■ Stored data ■
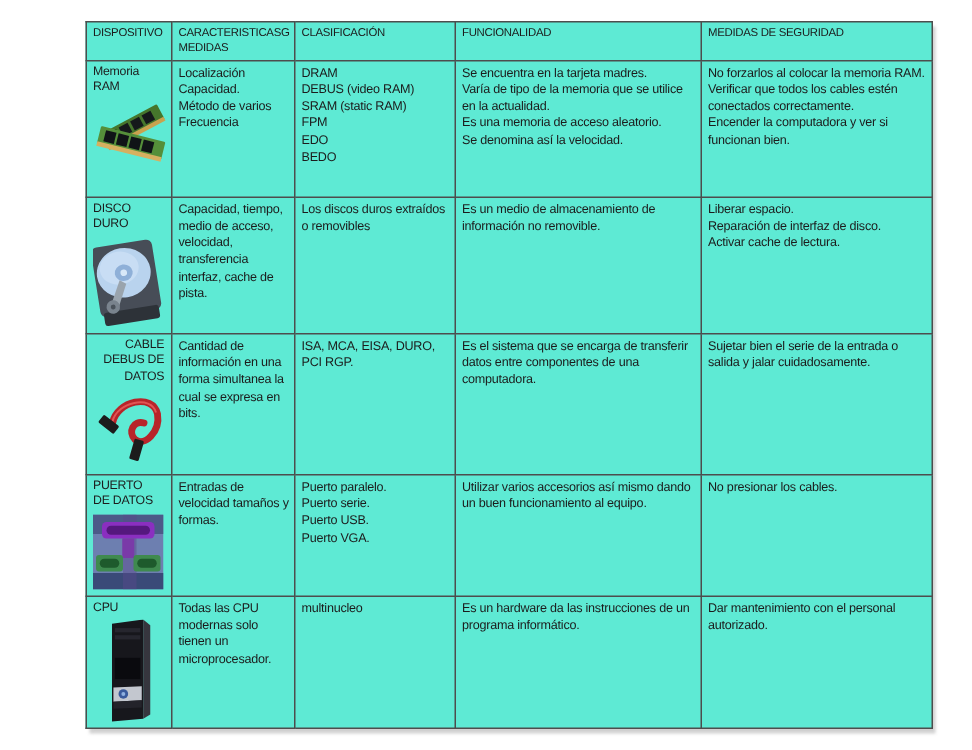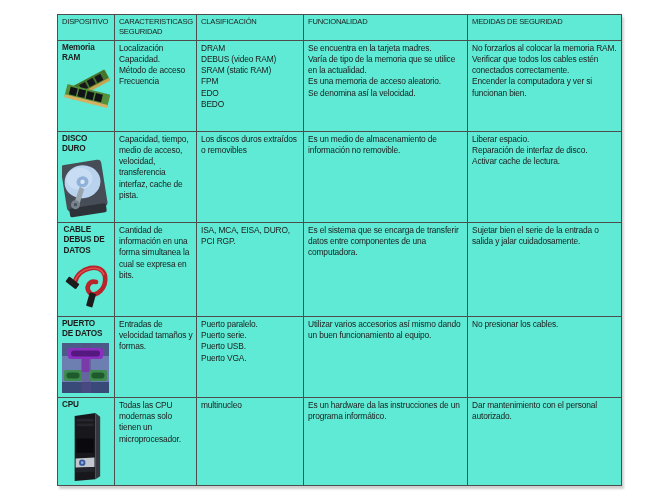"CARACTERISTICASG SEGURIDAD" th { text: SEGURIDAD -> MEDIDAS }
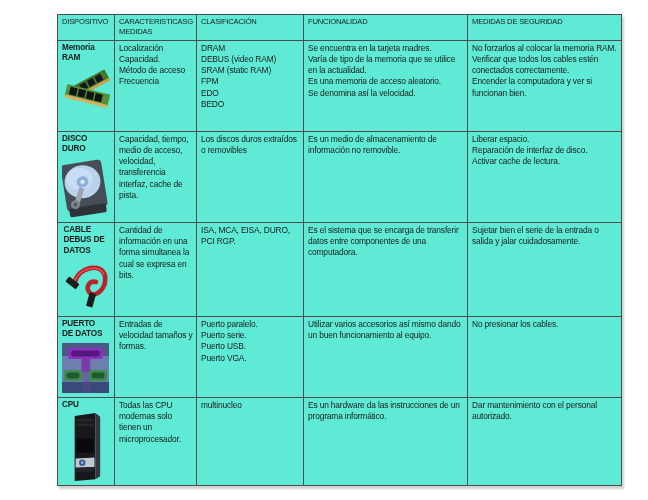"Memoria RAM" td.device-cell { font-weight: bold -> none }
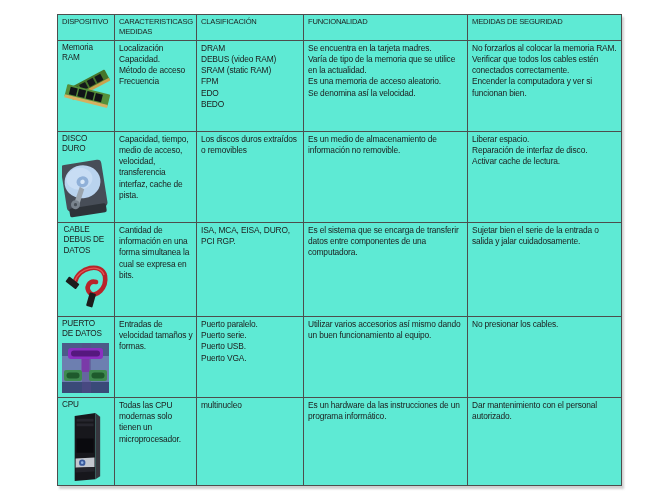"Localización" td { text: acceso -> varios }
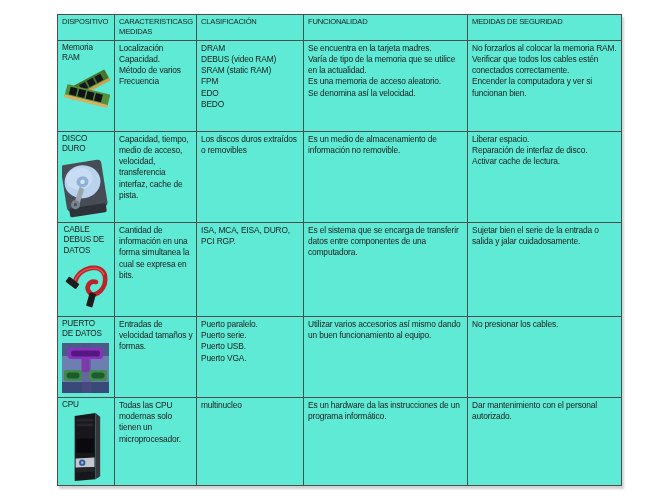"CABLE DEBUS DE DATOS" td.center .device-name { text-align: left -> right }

==

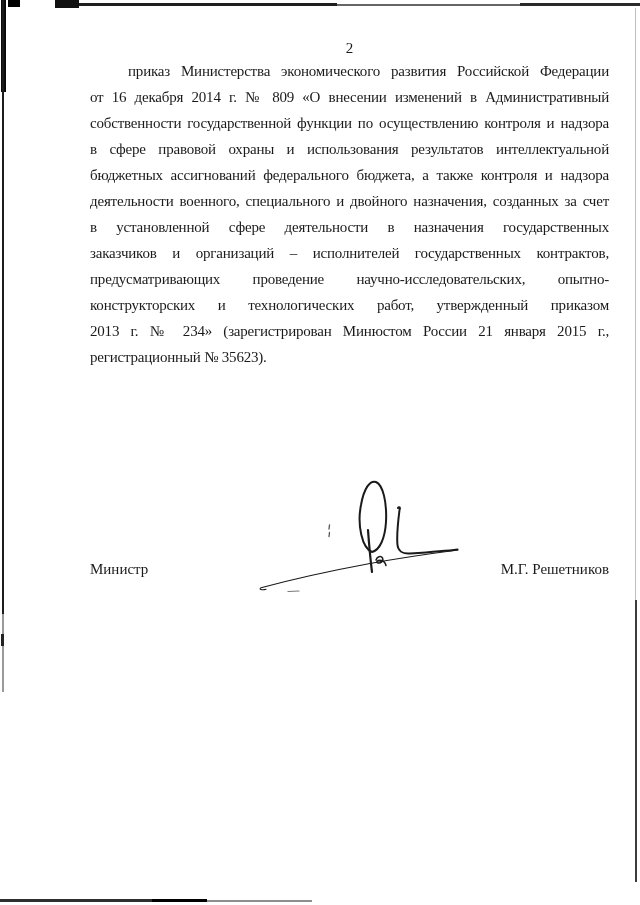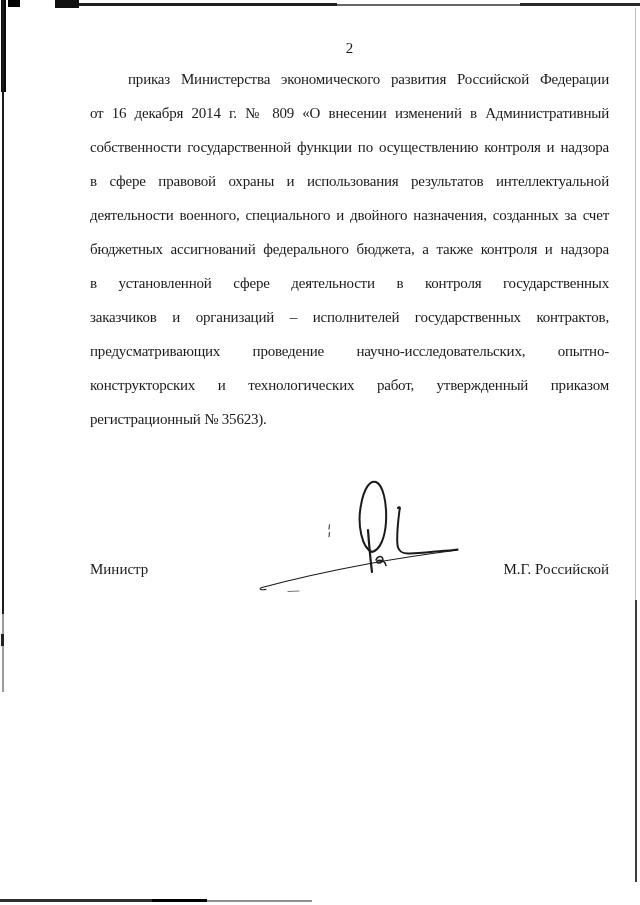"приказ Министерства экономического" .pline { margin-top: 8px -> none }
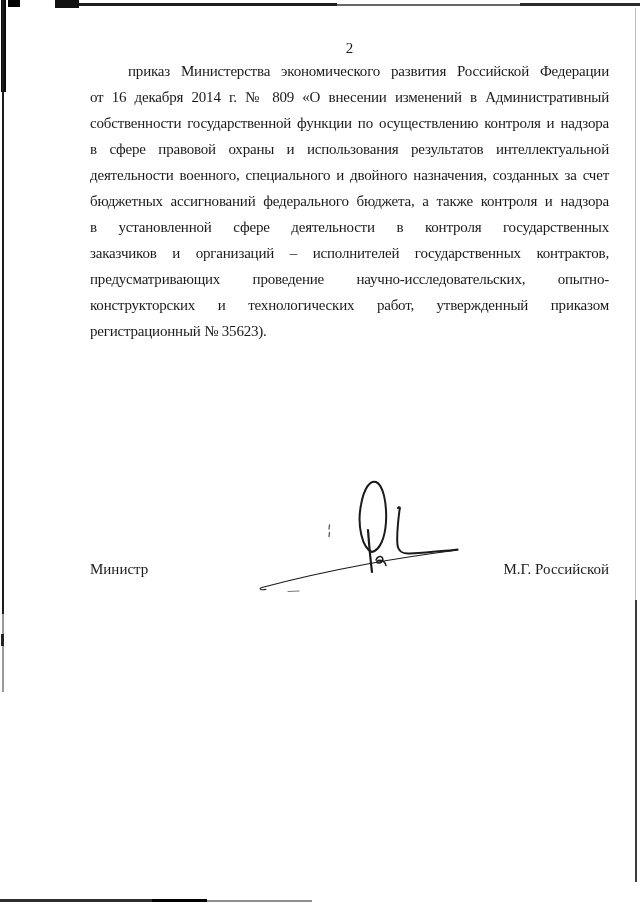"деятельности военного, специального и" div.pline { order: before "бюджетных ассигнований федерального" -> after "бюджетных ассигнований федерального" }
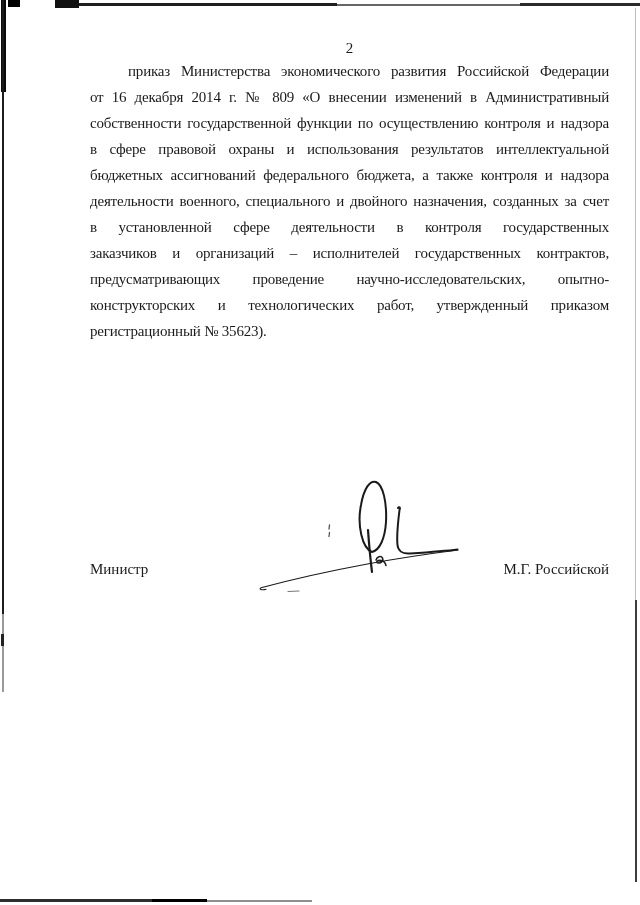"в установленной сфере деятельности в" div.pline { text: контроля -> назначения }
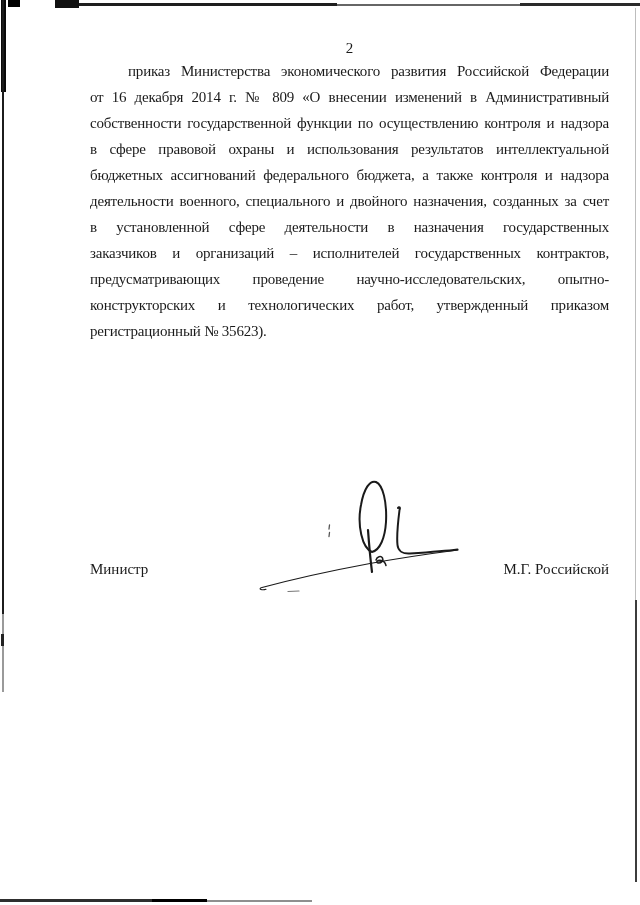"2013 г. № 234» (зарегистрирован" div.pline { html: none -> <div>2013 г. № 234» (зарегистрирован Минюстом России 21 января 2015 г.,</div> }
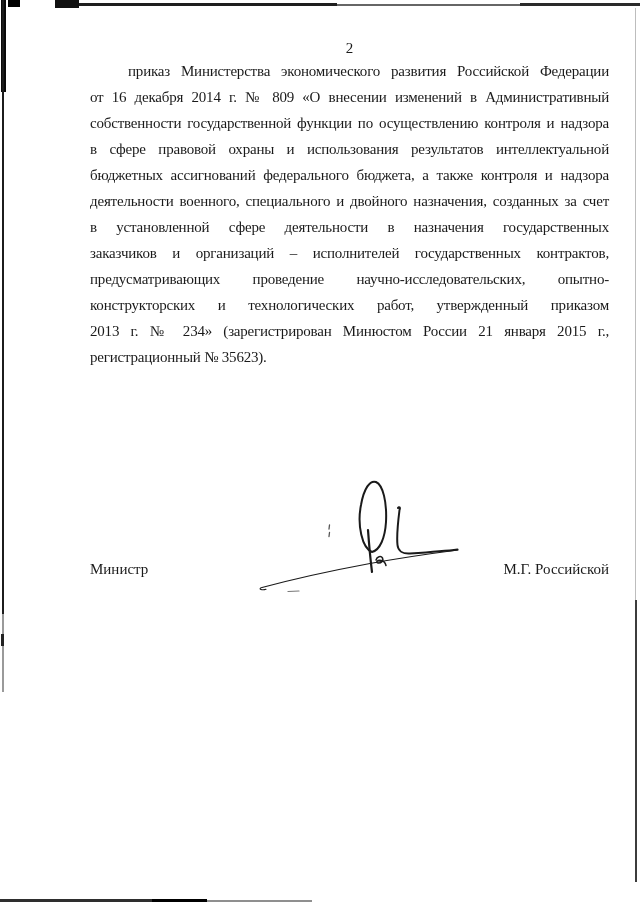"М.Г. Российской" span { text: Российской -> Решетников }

* * *

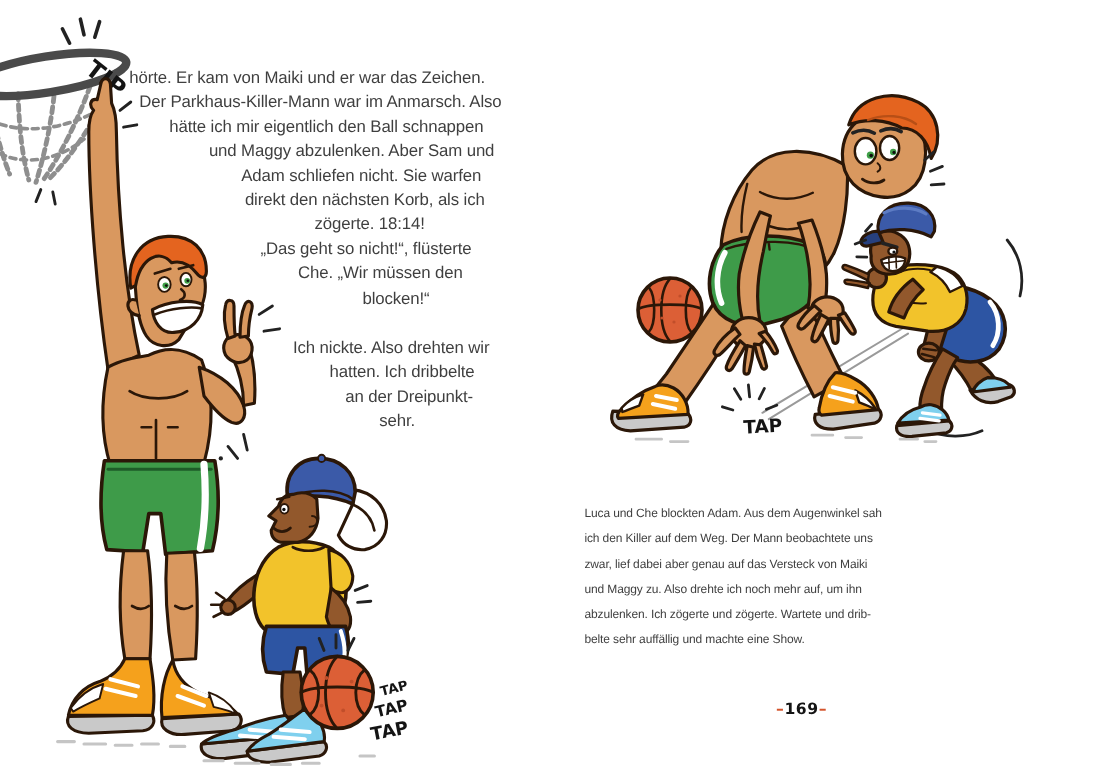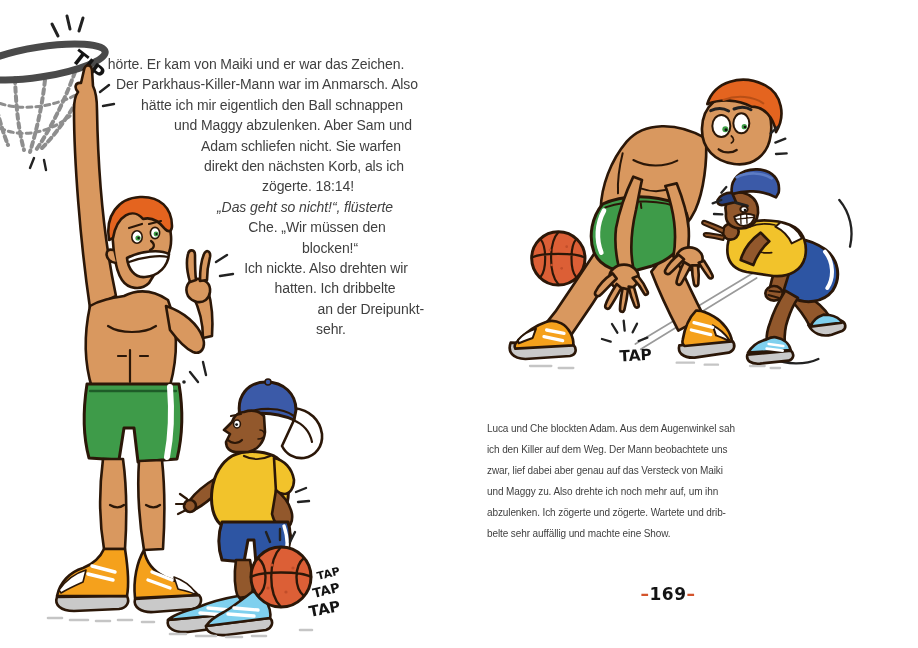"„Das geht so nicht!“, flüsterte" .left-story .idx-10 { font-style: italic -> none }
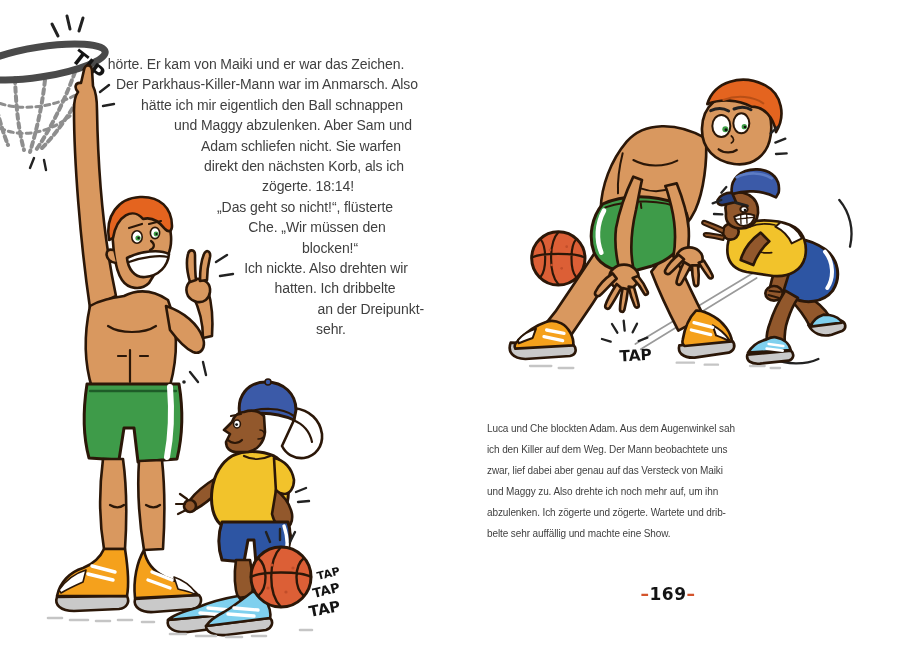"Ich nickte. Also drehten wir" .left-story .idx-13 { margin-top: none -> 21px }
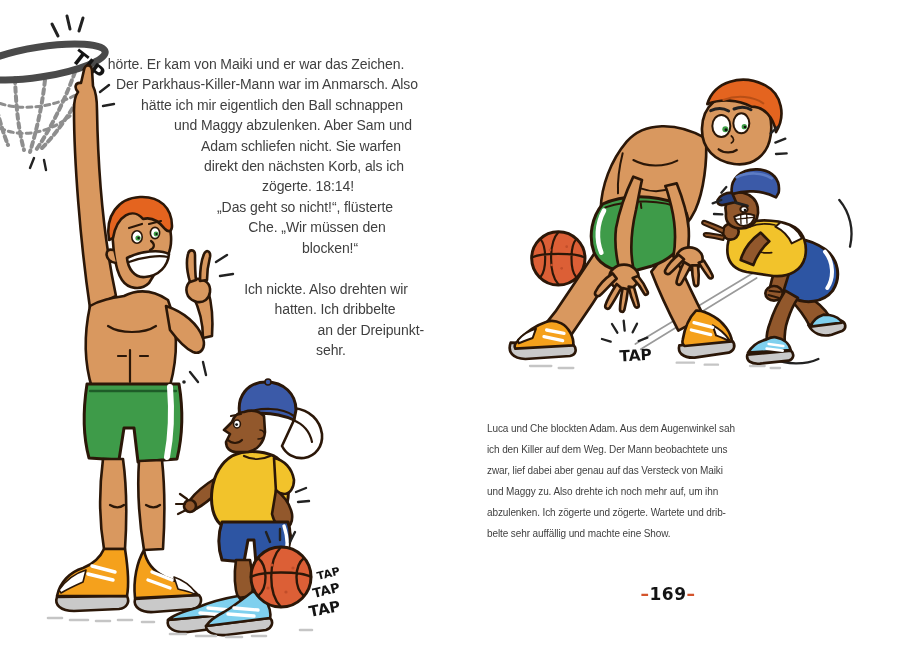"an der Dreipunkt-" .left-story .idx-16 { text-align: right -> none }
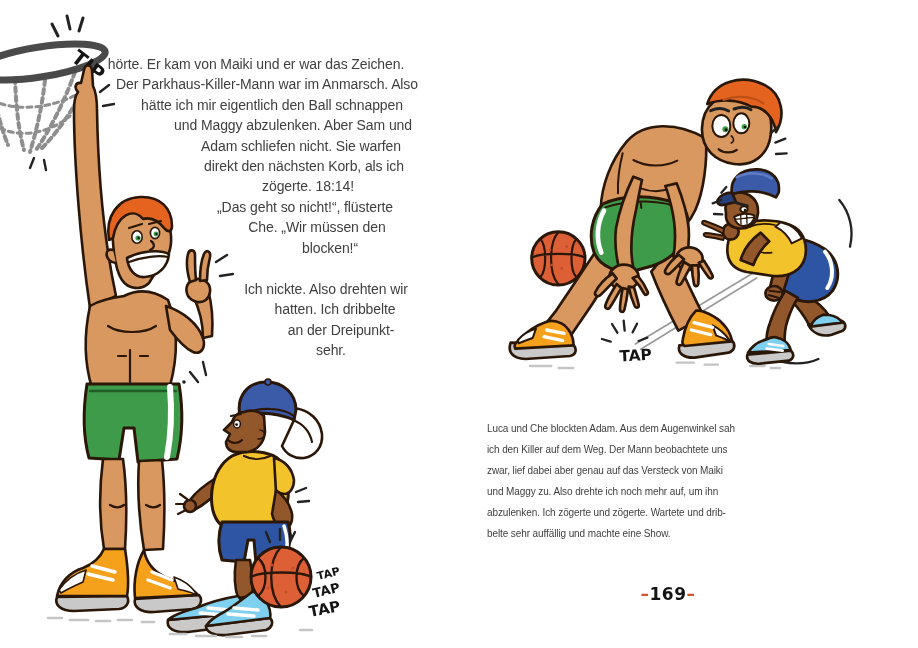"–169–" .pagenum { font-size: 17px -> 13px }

■ Exercise brief ■
Since the pictures are not part of the copy, please transcribe only the lines above from the one with "nickte. Also drehten" through the one with "font-size: 17px ->", exactly and with both ends.

■ Task response ■
"Ich nickte. Also drehten wir" .left-story .idx-13 { margin-top: none -> 21px }
"an der Dreipunkt-" .left-story .idx-16 { text-align: right -> none }
"–169–" .pagenum { font-size: 17px -> 13px }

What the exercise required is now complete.